Más allá de cualquier diatriba o disquisición filosófica, los «derechos humanos» en la actualidad se han convertido en cajón de sastre para toda suerte de reivindicaciones, relativizando cada vez más su contenido, atributo que por su origen ya le es característico, y que vemos asociarse a otra suerte de expresiones y demandas que vemos surgir con fuerza en los últimos años. Desde la justificación ideológica de intervenciones militares en la política imperialista y genocida de Estados Unidos en el mundo hasta la pretendida «revolución de las identidades», que sin salir de ese terreno individualista que tienen los «derechos humanos» pretende sustentar las políticas de ingeniería social de lobbies como aquel de las ideologías de género.
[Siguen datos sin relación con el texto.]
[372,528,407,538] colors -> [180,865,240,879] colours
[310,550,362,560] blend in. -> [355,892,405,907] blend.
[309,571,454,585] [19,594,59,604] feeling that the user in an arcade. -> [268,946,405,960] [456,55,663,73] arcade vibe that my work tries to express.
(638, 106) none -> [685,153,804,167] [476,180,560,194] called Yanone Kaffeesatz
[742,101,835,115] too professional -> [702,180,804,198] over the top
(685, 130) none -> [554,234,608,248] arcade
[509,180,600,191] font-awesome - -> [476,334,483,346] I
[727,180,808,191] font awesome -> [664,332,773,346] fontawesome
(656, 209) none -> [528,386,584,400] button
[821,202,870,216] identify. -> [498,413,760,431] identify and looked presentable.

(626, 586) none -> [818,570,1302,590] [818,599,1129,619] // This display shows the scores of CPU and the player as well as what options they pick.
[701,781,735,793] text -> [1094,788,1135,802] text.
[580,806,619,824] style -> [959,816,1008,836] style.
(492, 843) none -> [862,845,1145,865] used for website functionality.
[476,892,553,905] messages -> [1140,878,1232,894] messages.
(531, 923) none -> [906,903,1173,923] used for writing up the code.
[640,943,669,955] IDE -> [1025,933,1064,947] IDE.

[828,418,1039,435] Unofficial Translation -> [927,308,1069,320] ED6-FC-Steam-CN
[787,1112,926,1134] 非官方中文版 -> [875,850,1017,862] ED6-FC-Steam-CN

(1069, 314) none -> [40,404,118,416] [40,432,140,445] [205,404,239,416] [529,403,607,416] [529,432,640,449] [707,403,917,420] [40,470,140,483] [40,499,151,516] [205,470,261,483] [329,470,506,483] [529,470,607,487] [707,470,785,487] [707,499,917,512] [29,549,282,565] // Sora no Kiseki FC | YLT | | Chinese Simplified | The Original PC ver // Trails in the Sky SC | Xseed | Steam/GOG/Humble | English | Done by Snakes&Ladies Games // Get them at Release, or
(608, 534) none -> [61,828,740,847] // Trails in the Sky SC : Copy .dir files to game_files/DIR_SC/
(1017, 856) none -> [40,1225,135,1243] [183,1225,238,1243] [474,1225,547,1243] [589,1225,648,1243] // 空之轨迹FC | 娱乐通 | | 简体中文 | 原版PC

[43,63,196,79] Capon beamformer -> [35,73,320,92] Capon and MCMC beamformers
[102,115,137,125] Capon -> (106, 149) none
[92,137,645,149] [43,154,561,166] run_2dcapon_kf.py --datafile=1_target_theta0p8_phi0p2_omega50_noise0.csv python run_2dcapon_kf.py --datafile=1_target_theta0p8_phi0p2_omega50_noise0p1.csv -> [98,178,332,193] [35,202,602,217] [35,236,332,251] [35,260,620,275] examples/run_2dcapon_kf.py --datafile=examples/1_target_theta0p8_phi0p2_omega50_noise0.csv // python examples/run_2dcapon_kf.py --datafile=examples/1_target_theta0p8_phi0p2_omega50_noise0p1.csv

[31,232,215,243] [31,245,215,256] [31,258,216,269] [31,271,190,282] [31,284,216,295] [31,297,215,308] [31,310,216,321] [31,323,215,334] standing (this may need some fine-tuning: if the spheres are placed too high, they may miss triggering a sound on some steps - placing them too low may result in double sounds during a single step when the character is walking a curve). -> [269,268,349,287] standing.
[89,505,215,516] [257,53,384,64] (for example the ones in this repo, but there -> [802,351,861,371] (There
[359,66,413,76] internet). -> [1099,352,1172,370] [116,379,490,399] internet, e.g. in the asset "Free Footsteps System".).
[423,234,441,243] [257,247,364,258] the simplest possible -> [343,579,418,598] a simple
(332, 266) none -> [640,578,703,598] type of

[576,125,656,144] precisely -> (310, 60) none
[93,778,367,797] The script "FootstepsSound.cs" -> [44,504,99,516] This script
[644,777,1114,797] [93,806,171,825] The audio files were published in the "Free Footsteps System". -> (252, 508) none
Y dentro de este ámbito tampoco podemos ignorar a aquellos que se escudan detrás de los «derechos humanos» para apoyar el tráfico de personas en el Mediterráneo en relación directa con las mafias de la inmigración.
Es evidente que el descrédito de la ideología derecho-humanista, sus fundamentos ético-morales y filosóficos, y su contraste con la realidad empírica nos invitan a una reflexión profunda sobre los elementos que deberían fundar la base del entendimiento entre los pueblos y las personas. Quizás deberíamos buscar un punto de vista más ecuménico e imparcial, y cambiar nuestra perspectiva en el plano de los derechos colectivos, los que corresponden a los pueblos, a las culturas y a las civilizaciones. Apreciar el valor de las tradiciones, las cualidades intrínsecas sobre las que nuestros pueblos y cosmovisiones se han fundado y comenzar a valorar la complejidad y pluralismo en los modos de expresión humanos, lo que implica la conservación y potenciación de aquellos elementos que la articulan, y que nada tienen que ver con los oscuros y espurios intereses de las élites plutocráticas transnacionales que guían la Posmodernidad en nuestros días.